Regularization reduces variance at the cost of slight bias increase.
Decision Trees
Recursive partitioning of X using axis-aligned splits.
function DECISION-TREE-LEARNING(examples, attributes, parent_examples)
if examples is empty: return MODE(parent_examples)
if all examples have same label: return that label
if attributes is empty: return MODE(examples)
A ← argmax_a IMPORTANCE(a, examples)
tree ← new decision node on A
for each value vₖ of A:
subtree ← DECISION-TREE-LEARNING(examples with A=vₖ, attributes-A, examples)

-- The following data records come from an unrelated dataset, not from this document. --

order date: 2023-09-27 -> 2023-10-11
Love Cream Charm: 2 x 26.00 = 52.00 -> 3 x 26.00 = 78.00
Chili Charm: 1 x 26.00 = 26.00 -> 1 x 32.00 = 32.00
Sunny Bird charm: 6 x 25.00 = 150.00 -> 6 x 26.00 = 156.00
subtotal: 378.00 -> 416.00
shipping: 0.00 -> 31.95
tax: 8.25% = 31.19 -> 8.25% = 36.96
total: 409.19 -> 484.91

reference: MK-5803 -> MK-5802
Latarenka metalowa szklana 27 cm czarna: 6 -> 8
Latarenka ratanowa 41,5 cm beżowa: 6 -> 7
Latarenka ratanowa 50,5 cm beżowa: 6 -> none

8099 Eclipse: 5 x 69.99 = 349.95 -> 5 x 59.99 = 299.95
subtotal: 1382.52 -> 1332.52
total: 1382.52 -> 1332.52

tree.add_branch(A=vₖ, subtree)
return tree
Splitting Criterion
Information gain (ID3):
Gain(A) = H(Y) - Σ_v (|examples with A=v| / |examples|) · H(Y | A=v)
H(Y) = -Σ_y P(y) log₂ P(y) -- entropy
Gini impurity (CART):
Gini(Y) = 1 - Σ_y P(y)²
Overfitting Prevention
- Pruning: remove branches that don’t improve on validation set (reduced-error pruning, χ² pruning)

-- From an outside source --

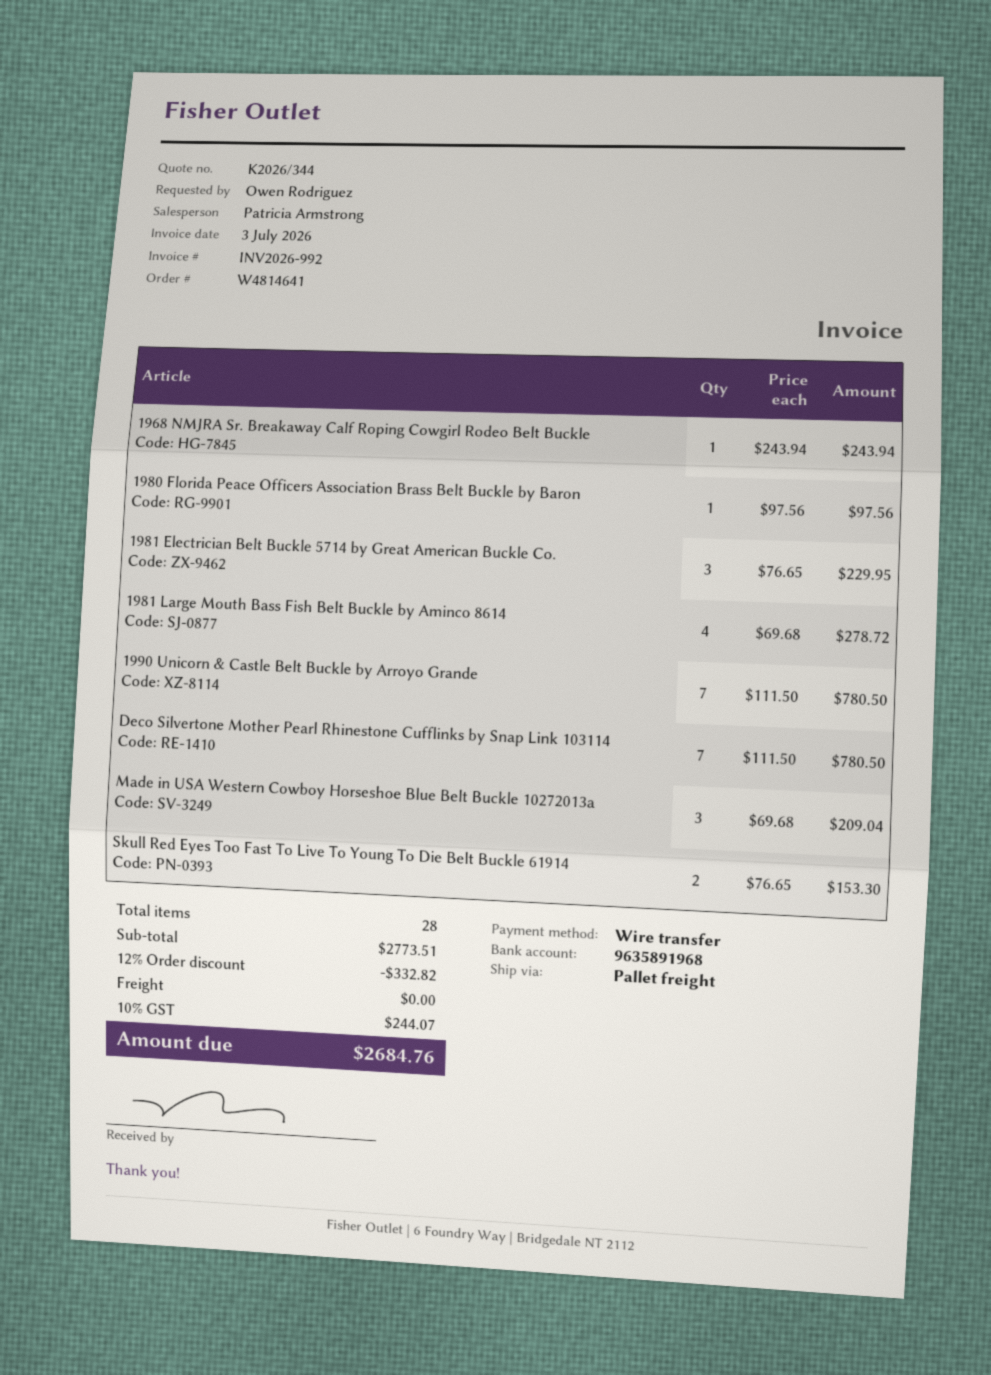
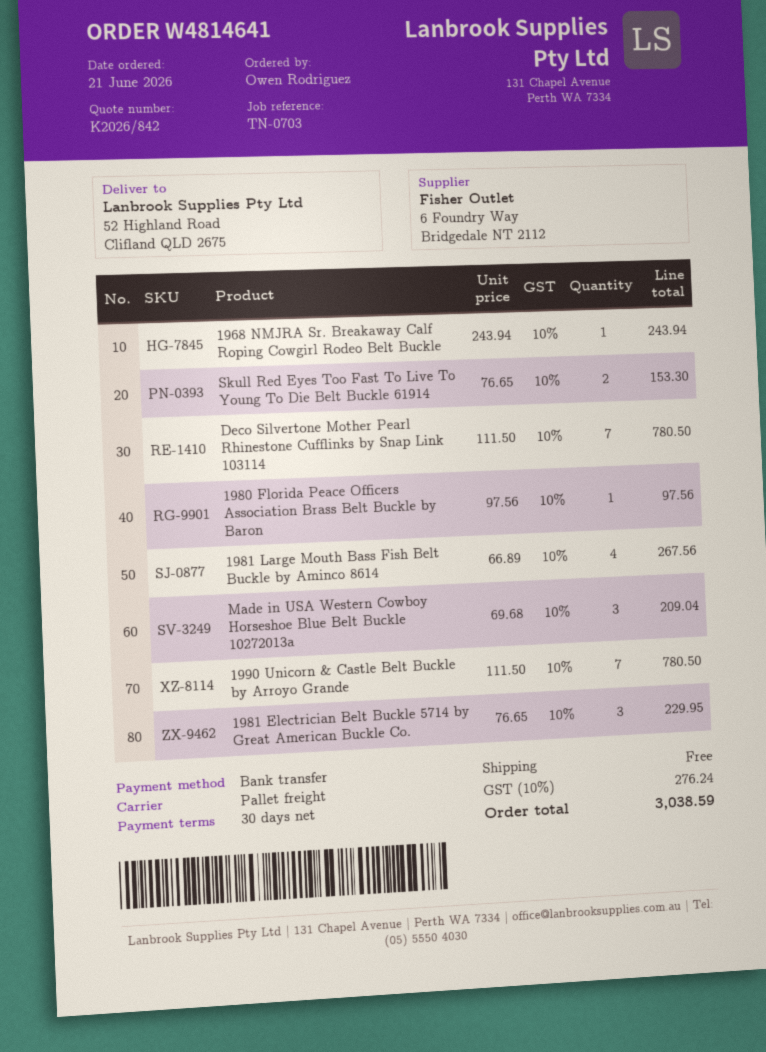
quote number: K2026/344 -> K2026/842
1981 Large Mouth Bass Fish Belt Buckle by Aminco 8614: 4 x 69.68 = 278.72 -> 4 x 66.89 = 267.56
discount: 12% = 332.82 -> none
tax: 10% = 244.07 -> 10% = 276.24
total: 2684.76 -> 3038.59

- Minimum samples per leaf: stop splitting if fewer than k examples remain
Evaluation and Cross-Validation
Holdout: split data into train/test sets. Simple but wasteful.
k-fold cross-validation: partition data into k folds; train on k-1, test on 1; repeat k times; average scores.
Leave-one-out (LOO): k = n. Most data-efficient but expensive.
Metrics: - Accuracy: correct/total - Precision: TP/(TP+FP) - Recall: TP/(TP+FN) - F1 = 2·P·R/(P+R) - AUC-ROC: area under ROC curve
Linear Regression
Model: h_w(x) = w · x (dot product).
Loss: mean squared error L(w) = Σ (h_w(xᵢ) - yᵢ)².
Closed-form solution (normal equations): w* = (XᵀX)⁻¹ Xᵀy
Gradient descent: w ← w - α · ∇L(w) = w + α · Σ(yᵢ - w·xᵢ)·xᵢ
Regularization: - Ridge (L2): L + λ||w||² - Lasso (L1): L + λ||w||₁
Logistic Regression
For binary classification: predict P(y=1|x) using sigmoid:
h_w(x) = σ(w·x) = 1 / (1 + e^(-w·x))
Loss: cross-entropy / log-likelihood:
L(w) = -Σ [yᵢ log h_w(xᵢ) + (1-yᵢ) log(1-h_w(xᵢ))]
Gradient descent: same update rule as linear regression (due to sigmoid properties).
Support Vector Machines (SVMs)
Find the maximum margin hyperplane — maximize the gap between classes.
Primal formulation:
min_{w,b} ½||w||²
subject to yᵢ(w·xᵢ + b) ≥ 1 for all i
Soft margin SVM (with misclassification tolerance):
min ½||w||² + C·Σ ξᵢ
subject to yᵢ(w·xᵢ + b) ≥ 1 - ξᵢ, ξᵢ ≥ 0
Kernel trick: replace x·x’ with K(x,x’) to handle nonlinear boundaries: - Polynomial: K(x,x’) = (x·x’+c)^d - RBF: K(x,x’) = exp(-γ||x-x’||²) - Neural: K(x,x’) = tanh(κ·x·x’ + θ)
Ensemble Methods
Boosting (AdaBoost)
Iteratively add weak learners, weighting misclassified examples more heavily.
for t = 1 to T:
train hₜ on weighted examples
αₜ ← ½ ln((1-εₜ)/εₜ) -- learner weight
update weights: wᵢ ← wᵢ · exp(-αₜ yᵢ hₜ(xᵢ))
normalize weights
H(x) = sign(Σ αₜ hₜ(x))
Random Forests
Bagging (bootstrap aggregation) + random feature subsets for each tree. - Grows many trees on bootstrap samples - Each split considers only √d random features - Final prediction = majority vote / average
Connection to RL / DynamICCL
- Decision trees: interpretable NCCL parameter rules
- SVMs: classify network states (congested/healthy) for NCCL algorithm selection
- Ensemble methods: random forests for NCCL performance prediction (feature = network metrics)
- All supervised learning methods = function approximation in RL (value function, policy)